-- Exercise description --
Wherever a line of the records contains "border", copy that line.

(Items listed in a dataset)
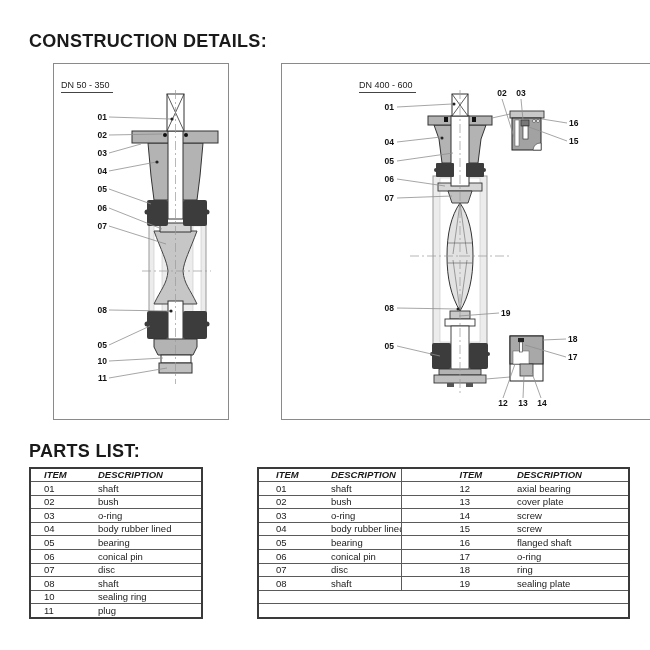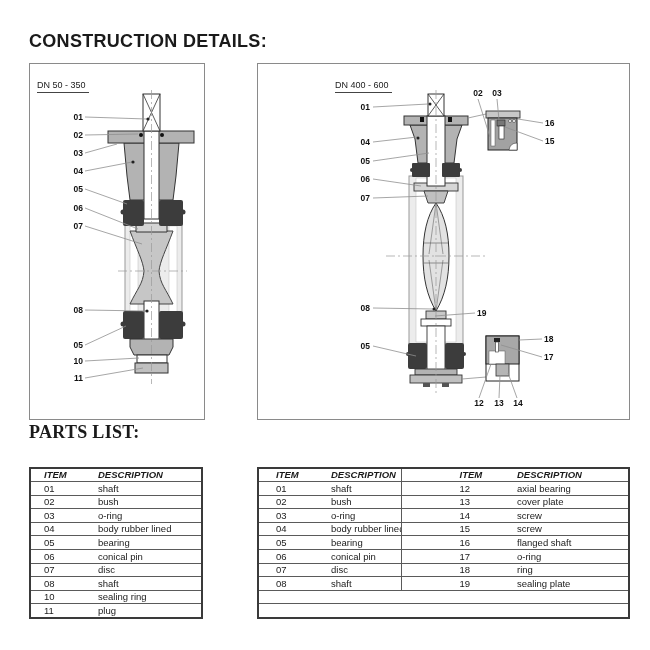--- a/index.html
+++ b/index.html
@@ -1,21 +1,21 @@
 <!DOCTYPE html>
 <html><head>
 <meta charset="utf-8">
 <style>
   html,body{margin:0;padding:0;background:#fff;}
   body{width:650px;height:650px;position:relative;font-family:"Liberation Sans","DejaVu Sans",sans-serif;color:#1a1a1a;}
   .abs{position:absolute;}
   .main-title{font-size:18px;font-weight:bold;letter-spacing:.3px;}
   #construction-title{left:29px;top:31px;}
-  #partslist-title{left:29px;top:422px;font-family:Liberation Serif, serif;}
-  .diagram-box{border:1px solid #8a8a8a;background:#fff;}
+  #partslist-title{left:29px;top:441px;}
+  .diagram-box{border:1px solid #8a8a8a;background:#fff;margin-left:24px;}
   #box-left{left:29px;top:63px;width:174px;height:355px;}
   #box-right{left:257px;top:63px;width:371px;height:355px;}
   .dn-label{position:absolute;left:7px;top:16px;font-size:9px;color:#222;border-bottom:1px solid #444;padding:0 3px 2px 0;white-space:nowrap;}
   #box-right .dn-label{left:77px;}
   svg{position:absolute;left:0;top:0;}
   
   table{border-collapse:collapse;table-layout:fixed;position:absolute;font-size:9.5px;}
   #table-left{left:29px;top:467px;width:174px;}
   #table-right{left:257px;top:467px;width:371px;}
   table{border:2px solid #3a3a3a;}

--

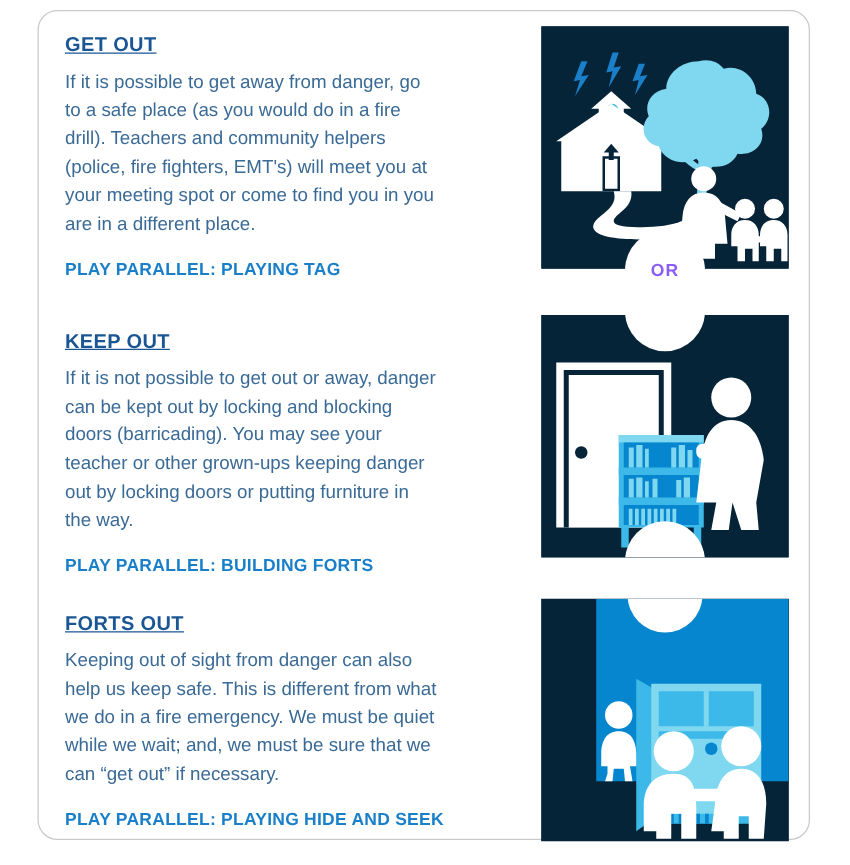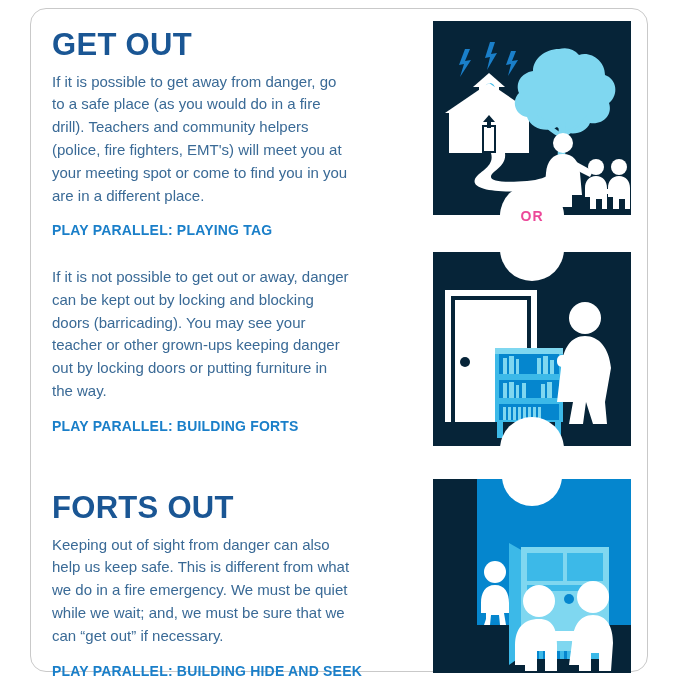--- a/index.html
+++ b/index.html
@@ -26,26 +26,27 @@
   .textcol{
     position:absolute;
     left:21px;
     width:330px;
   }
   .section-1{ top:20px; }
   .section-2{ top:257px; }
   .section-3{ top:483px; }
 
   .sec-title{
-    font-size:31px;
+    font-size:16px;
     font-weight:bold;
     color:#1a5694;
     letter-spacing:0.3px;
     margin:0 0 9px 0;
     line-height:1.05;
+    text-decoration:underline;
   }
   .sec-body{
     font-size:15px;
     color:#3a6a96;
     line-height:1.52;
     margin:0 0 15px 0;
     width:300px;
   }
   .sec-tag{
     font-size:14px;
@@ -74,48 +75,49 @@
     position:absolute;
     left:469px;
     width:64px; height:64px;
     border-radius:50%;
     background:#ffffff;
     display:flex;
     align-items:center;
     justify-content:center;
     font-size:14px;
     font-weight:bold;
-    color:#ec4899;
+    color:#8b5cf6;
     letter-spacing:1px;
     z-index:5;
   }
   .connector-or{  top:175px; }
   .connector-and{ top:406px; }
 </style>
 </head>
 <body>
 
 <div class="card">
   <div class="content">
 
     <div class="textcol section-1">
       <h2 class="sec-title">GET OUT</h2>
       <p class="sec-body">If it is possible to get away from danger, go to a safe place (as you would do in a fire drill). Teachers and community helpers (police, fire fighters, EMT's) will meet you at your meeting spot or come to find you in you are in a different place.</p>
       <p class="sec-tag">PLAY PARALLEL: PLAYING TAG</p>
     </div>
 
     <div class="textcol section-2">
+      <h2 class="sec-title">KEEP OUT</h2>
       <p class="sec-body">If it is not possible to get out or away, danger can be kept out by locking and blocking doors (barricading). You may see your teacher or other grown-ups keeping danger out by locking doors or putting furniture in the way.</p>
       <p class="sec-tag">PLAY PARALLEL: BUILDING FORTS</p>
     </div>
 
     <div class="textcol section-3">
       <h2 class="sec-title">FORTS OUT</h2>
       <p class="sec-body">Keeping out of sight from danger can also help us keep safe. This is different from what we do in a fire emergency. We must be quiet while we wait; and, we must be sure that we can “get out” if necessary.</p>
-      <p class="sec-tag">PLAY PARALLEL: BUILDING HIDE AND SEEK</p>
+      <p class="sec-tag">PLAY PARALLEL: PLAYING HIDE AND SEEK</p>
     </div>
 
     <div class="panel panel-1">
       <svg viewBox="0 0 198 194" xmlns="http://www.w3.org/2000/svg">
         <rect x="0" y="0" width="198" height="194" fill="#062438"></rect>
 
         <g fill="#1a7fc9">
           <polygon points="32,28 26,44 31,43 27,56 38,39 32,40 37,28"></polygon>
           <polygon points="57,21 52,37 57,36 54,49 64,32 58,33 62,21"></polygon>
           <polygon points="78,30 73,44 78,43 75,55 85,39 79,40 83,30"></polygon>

-- Response to the task --
-  .diagram-box{border:1px solid #8a8a8a;background:#fff;}
+  .diagram-box{border:1px solid #8a8a8a;background:#fff;margin-left:24px;}
   .dn-label{position:absolute;left:7px;top:16px;font-size:9px;color:#222;border-bottom:1px solid #444;padding:0 3px 2px 0;white-space:nowrap;}
   table{border-collapse:collapse;table-layout:fixed;position:absolute;font-size:9.5px;}
   table{border:2px solid #3a3a3a;}
     border-radius:50%;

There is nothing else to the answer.